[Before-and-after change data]
————————

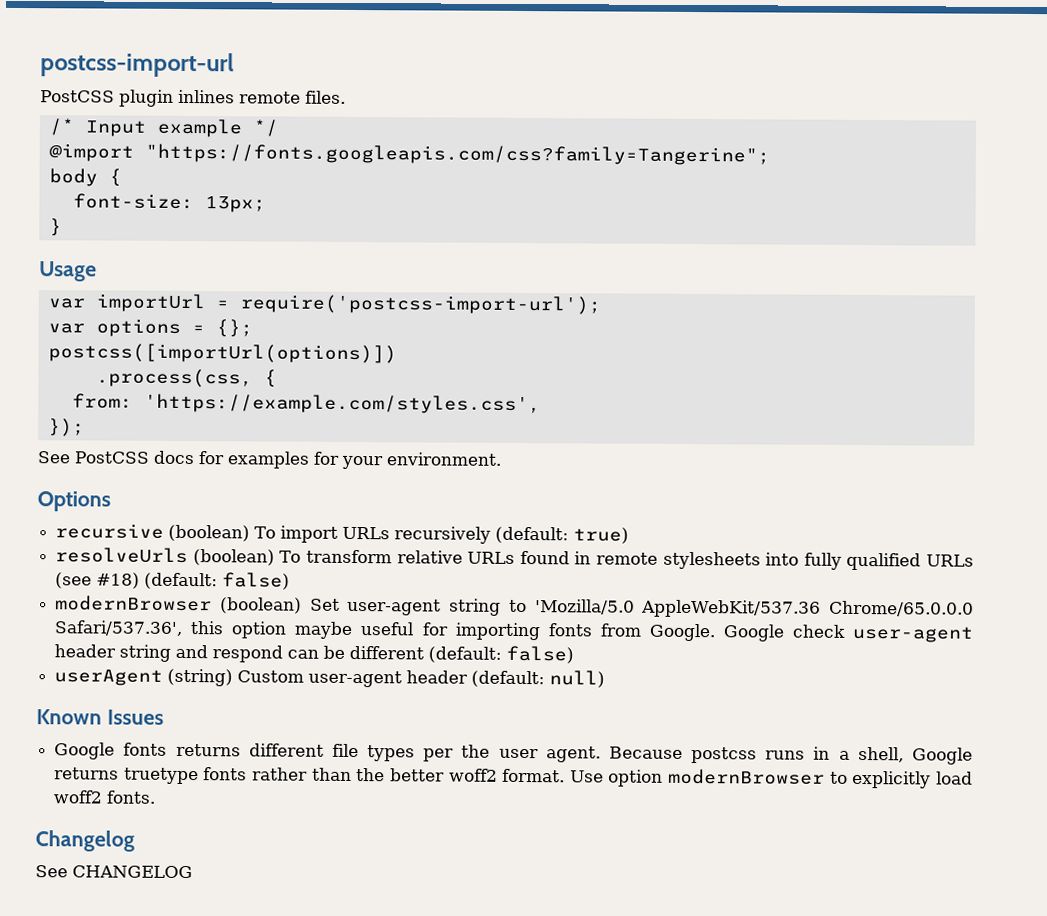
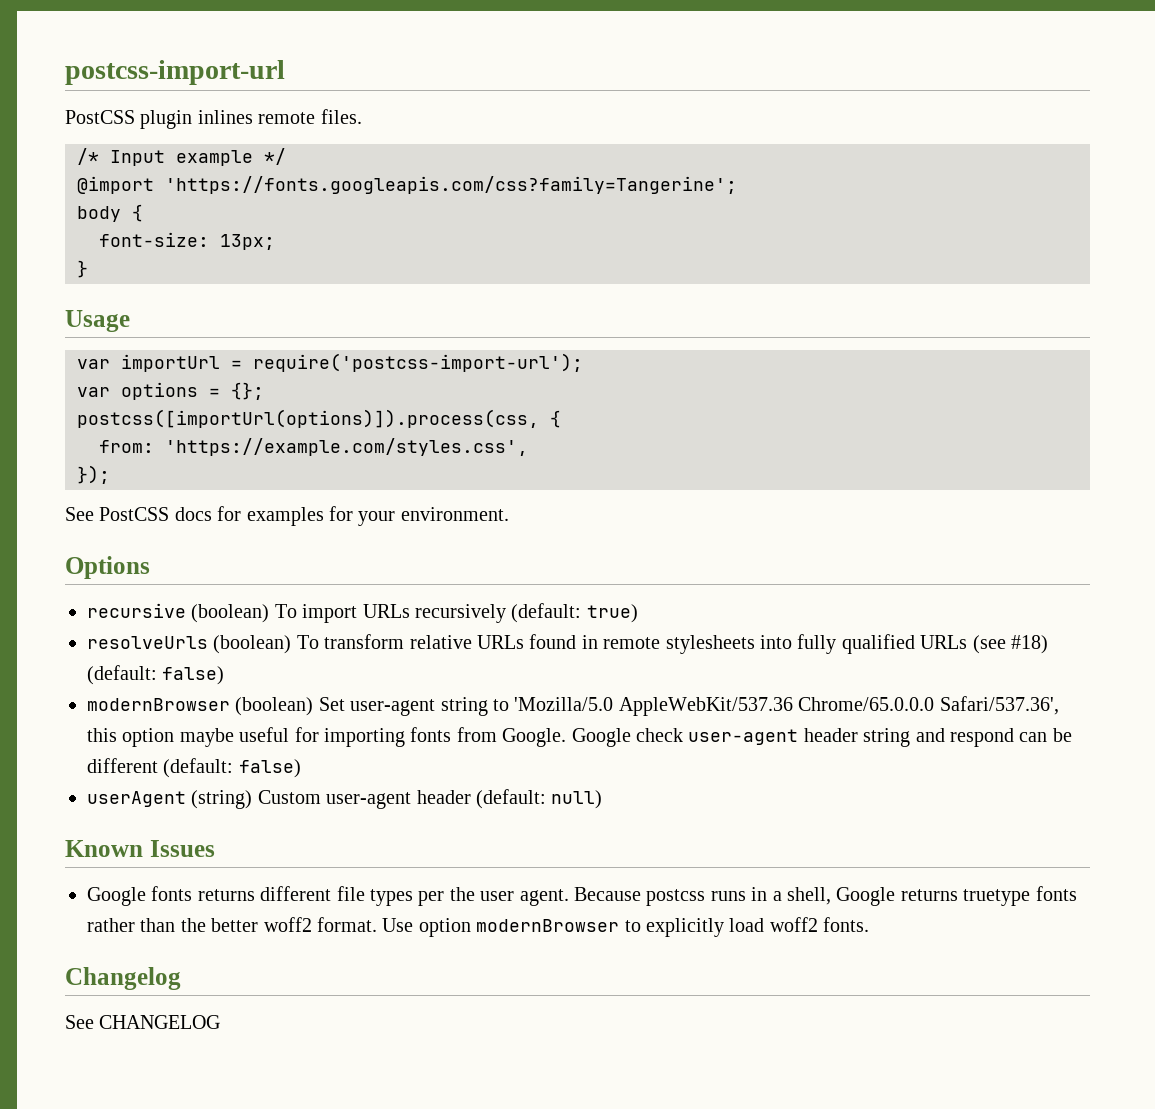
[144,143,770,166] "https://fonts.googleapis.com/css?family=Tangerine"; -> [165,176,737,194] 'https://fonts.googleapis.com/css?family=Tangerine';
[47,343,397,364] [95,368,253,388] postcss([importUrl(options)]) // .process(css, -> [77,409,539,428] postcss([importUrl(options)]).process(css,

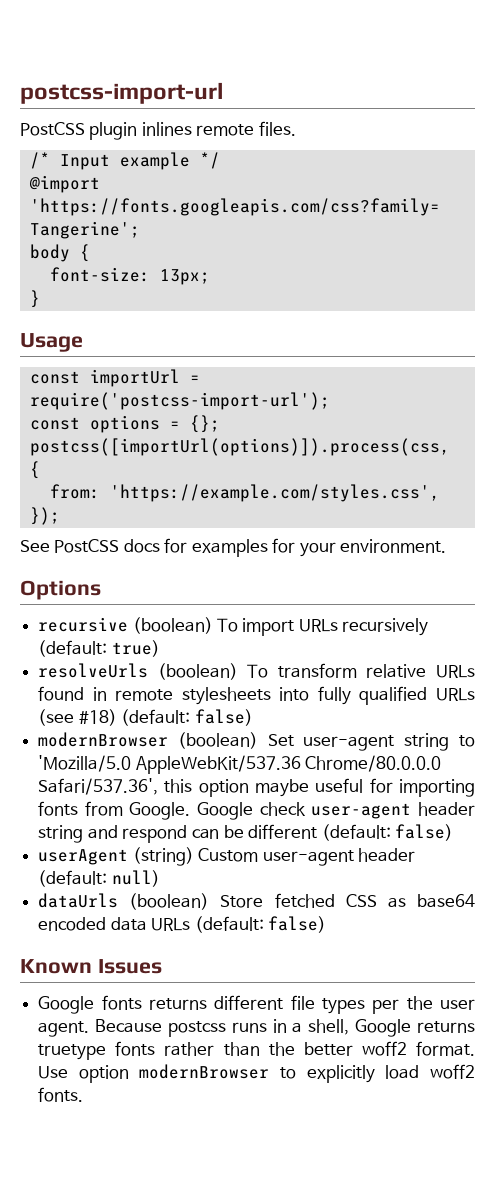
[77,359,110,369] var -> [29,371,80,384] const
[77,387,110,397] var -> [29,417,80,430] const
[798,697,935,711] Chrome/65.0.0.0 -> [305,755,442,772] Chrome/80.0.0.0
(603, 799) none -> [38,893,476,910] [38,916,326,933] // dataUrls (boolean) Store fetched CSS as base64 encoded data URLs (default: false)
[65,967,181,990] [65,1015,221,1029] // Changelog // See CHANGELOG -> (84, 1094) none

————————

Your task: Restate the data word for word without pictures.

Completed exercise:
[144,143,770,166] "https://fonts.googleapis.com/css?family=Tangerine"; -> [165,176,737,194] 'https://fonts.googleapis.com/css?family=Tangerine';
[47,343,397,364] [95,368,253,388] postcss([importUrl(options)]) // .process(css, -> [77,409,539,428] postcss([importUrl(options)]).process(css,

[77,359,110,369] var -> [29,371,80,384] const
[77,387,110,397] var -> [29,417,80,430] const
[798,697,935,711] Chrome/65.0.0.0 -> [305,755,442,772] Chrome/80.0.0.0
(603, 799) none -> [38,893,476,910] [38,916,326,933] // dataUrls (boolean) Store fetched CSS as base64 encoded data URLs (default: false)
[65,967,181,990] [65,1015,221,1029] // Changelog // See CHANGELOG -> (84, 1094) none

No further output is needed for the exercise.